- Born: 2 August 1949 (age 76) Kosta Pawai, Sidhi, Madhya Pradesh
- Citizenship: Indian
- Education: B.A., LL.B, D.C.E.
- Alma mater: Awadhesh Pratap Singh University, Samrat Ashok Technological Institute
- Occupation: Politician
- Years active: 1993 – present
- Term: 2009 – present
- Political party: Bharatiya Janata Party
- Board member of: Committee on Coal and Steel
- Spouse: Geeta Mishra
- Parent(s): Shri Hanuman Prasad Mishra (father), Saraswati Devi (mother)

= Govind Prasad Mishra =

Indian politician

Govind Prasad Mishra (born 2 August 1949 in Kosta Pawai, Sidhi) is an Indian politician, belonging to Bhartiya Janata Party.
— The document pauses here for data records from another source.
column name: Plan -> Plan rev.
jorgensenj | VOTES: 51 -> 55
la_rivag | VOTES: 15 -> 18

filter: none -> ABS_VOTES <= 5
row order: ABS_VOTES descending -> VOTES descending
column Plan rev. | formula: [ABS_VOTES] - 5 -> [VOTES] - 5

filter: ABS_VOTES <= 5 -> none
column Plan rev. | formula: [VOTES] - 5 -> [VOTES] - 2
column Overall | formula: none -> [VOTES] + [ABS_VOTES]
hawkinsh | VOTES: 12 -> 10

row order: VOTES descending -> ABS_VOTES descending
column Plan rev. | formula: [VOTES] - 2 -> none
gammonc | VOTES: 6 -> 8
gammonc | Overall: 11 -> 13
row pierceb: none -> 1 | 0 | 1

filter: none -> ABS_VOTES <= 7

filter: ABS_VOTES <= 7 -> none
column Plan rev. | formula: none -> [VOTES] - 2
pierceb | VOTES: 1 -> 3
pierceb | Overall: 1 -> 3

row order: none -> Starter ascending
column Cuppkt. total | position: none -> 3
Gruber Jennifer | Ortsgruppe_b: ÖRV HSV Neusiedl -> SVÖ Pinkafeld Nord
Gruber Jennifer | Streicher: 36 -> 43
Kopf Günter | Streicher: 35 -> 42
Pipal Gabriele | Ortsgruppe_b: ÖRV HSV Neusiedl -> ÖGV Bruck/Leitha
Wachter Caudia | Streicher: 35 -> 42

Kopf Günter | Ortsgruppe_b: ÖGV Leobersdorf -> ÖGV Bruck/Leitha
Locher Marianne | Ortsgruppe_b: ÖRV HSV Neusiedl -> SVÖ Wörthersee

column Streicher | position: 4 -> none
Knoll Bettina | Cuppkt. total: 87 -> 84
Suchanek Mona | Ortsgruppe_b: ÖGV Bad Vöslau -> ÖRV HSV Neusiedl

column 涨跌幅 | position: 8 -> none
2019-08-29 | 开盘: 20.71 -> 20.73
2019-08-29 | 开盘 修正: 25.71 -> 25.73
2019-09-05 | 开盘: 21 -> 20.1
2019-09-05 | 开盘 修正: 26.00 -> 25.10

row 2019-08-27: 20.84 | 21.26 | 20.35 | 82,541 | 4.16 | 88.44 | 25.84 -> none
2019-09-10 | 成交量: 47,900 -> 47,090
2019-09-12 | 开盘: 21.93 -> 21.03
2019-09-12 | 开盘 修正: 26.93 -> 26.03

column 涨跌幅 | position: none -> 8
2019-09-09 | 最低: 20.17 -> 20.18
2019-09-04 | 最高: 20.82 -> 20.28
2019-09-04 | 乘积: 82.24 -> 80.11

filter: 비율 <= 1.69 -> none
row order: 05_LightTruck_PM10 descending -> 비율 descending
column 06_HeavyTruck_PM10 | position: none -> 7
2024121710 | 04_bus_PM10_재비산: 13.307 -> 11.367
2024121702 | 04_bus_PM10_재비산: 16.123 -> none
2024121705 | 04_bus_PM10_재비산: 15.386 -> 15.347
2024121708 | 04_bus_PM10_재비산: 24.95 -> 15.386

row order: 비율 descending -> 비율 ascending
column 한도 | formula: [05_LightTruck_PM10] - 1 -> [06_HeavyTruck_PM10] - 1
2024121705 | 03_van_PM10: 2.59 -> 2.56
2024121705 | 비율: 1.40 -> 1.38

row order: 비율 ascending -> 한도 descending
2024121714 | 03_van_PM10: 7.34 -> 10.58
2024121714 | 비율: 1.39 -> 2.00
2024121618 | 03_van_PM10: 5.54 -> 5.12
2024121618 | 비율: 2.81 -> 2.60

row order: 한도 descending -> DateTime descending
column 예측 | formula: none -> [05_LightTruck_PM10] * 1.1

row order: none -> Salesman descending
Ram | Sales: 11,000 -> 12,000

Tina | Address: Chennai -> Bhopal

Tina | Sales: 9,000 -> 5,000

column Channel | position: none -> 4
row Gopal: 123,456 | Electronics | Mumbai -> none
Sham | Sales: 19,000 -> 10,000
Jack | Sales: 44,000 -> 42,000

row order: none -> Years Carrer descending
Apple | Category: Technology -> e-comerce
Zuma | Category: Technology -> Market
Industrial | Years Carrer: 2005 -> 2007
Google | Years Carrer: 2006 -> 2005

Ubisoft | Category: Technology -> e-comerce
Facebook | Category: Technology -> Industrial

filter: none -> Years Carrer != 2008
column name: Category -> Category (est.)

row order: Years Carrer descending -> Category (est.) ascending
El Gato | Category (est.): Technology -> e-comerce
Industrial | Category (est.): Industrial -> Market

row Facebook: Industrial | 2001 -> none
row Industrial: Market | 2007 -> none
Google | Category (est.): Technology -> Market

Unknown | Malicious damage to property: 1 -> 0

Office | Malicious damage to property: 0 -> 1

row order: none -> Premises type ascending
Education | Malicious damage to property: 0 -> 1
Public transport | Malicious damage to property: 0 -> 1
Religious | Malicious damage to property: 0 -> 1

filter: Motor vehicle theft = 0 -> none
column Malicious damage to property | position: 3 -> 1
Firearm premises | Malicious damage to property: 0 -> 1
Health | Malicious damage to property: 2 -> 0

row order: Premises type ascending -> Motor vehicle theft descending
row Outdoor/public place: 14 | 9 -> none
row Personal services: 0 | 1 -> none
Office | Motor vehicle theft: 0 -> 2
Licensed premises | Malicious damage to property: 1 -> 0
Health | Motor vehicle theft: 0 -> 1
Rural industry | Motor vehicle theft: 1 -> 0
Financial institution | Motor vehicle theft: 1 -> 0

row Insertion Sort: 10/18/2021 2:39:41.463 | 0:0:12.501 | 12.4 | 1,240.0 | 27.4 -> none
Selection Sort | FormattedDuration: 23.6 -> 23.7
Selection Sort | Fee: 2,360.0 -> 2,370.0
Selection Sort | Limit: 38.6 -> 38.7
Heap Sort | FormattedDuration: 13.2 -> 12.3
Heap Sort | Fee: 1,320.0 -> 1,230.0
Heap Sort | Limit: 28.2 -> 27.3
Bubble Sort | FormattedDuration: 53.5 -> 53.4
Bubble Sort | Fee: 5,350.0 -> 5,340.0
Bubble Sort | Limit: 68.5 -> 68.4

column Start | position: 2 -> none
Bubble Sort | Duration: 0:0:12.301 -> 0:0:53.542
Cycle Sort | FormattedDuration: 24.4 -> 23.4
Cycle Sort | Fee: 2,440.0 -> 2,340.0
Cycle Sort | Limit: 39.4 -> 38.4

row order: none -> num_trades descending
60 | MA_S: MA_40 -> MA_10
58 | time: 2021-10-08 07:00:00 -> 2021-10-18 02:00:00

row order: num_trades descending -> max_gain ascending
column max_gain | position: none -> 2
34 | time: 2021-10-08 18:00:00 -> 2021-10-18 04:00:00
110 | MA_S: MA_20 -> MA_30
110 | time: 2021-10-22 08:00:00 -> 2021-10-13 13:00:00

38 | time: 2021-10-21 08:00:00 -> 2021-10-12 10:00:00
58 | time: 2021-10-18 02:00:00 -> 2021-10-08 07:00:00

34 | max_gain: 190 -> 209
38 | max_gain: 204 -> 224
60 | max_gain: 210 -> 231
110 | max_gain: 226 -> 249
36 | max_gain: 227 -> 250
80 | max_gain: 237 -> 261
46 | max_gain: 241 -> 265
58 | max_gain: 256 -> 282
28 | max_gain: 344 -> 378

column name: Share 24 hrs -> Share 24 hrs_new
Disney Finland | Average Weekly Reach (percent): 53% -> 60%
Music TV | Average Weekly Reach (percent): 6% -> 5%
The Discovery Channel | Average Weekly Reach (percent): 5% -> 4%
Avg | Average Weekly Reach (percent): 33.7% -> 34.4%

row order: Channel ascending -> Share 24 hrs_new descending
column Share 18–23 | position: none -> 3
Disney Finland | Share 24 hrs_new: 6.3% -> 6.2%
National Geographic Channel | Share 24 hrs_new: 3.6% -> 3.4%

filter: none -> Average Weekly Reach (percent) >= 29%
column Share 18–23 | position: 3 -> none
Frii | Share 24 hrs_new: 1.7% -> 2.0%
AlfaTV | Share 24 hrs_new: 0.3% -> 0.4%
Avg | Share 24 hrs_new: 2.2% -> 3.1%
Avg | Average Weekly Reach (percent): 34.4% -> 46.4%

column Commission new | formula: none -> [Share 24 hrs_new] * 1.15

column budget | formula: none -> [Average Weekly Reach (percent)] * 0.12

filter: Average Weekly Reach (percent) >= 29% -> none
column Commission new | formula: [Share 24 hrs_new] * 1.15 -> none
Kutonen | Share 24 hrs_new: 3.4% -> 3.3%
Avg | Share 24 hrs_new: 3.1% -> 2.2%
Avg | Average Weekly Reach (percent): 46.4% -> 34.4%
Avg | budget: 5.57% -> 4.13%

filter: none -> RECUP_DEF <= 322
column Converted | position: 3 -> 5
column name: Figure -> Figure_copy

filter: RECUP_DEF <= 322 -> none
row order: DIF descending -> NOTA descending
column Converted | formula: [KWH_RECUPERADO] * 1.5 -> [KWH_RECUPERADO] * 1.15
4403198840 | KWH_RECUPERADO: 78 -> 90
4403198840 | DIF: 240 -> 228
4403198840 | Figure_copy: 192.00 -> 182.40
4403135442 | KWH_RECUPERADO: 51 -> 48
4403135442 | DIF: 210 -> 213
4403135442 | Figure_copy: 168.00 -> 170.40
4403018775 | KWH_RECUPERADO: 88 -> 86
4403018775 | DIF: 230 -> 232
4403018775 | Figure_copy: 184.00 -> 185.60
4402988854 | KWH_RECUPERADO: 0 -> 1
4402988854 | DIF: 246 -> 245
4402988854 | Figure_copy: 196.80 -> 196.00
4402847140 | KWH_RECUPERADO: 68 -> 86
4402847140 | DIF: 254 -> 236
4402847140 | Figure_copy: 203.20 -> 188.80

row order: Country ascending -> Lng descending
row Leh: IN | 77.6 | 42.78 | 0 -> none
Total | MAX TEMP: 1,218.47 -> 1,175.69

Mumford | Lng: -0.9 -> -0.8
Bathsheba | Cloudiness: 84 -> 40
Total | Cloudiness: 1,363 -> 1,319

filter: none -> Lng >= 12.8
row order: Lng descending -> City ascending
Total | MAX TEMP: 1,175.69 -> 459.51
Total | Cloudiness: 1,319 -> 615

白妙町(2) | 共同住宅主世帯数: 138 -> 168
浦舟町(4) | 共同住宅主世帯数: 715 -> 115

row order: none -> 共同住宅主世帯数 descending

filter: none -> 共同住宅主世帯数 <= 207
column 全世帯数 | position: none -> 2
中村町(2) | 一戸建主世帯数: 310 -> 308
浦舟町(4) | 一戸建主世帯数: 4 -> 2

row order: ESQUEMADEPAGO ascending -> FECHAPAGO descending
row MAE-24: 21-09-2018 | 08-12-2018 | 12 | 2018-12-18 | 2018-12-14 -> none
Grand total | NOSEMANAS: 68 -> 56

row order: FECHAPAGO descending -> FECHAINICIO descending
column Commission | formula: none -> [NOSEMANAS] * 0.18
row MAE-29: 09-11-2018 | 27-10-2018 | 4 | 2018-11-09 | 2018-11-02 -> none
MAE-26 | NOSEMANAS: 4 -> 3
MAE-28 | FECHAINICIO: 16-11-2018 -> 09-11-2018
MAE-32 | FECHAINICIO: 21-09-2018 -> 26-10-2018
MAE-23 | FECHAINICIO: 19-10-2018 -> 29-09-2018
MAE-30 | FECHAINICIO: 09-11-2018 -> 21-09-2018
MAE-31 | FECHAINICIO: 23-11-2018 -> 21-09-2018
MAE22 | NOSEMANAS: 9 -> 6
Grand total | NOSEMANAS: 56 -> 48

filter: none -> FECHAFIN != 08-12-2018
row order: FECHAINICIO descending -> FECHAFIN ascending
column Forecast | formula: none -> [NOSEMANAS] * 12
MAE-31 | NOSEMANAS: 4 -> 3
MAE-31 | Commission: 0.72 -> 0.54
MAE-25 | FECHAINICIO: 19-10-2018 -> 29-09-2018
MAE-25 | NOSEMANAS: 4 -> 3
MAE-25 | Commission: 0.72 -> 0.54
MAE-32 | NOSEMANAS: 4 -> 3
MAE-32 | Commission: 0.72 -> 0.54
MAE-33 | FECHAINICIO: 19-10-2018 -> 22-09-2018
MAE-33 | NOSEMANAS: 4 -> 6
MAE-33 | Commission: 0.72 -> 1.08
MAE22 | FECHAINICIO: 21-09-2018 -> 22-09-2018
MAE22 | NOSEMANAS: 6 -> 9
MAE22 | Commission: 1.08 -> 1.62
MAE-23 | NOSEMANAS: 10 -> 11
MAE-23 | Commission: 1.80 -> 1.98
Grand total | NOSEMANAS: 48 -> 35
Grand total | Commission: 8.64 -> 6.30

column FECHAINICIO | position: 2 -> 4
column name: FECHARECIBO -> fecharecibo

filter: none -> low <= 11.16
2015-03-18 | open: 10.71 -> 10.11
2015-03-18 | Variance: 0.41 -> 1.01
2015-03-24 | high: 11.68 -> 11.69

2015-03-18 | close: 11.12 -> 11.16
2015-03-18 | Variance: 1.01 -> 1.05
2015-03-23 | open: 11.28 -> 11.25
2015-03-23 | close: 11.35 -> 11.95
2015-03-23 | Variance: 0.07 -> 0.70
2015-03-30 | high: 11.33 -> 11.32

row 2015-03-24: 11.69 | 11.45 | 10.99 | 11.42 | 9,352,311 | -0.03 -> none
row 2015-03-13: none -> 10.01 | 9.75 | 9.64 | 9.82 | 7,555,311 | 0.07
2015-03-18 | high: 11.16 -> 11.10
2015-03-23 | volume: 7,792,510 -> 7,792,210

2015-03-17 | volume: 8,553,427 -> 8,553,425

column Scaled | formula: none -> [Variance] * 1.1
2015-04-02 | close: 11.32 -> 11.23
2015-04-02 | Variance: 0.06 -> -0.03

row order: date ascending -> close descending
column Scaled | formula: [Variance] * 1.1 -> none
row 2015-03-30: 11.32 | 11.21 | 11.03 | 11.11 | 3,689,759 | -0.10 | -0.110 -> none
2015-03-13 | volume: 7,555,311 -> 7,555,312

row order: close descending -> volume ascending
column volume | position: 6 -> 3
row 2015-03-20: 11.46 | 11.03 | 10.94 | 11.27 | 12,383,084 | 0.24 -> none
From 1993–1998, he was a member of the Madhya Pradesh Legislative Assembly. In the 2009 election he was elected to the 15th Lok Sabha from the Sidhi Lok Sabha constituency of Madhya Pradesh.

Mishra is an agriculturist and advocate. He is married to Geeta Mishra and has 4 daughters and 4 sons. His Eldest Son, Anendra Mishra Rajan, has joined Aam Admi Party, in 2023.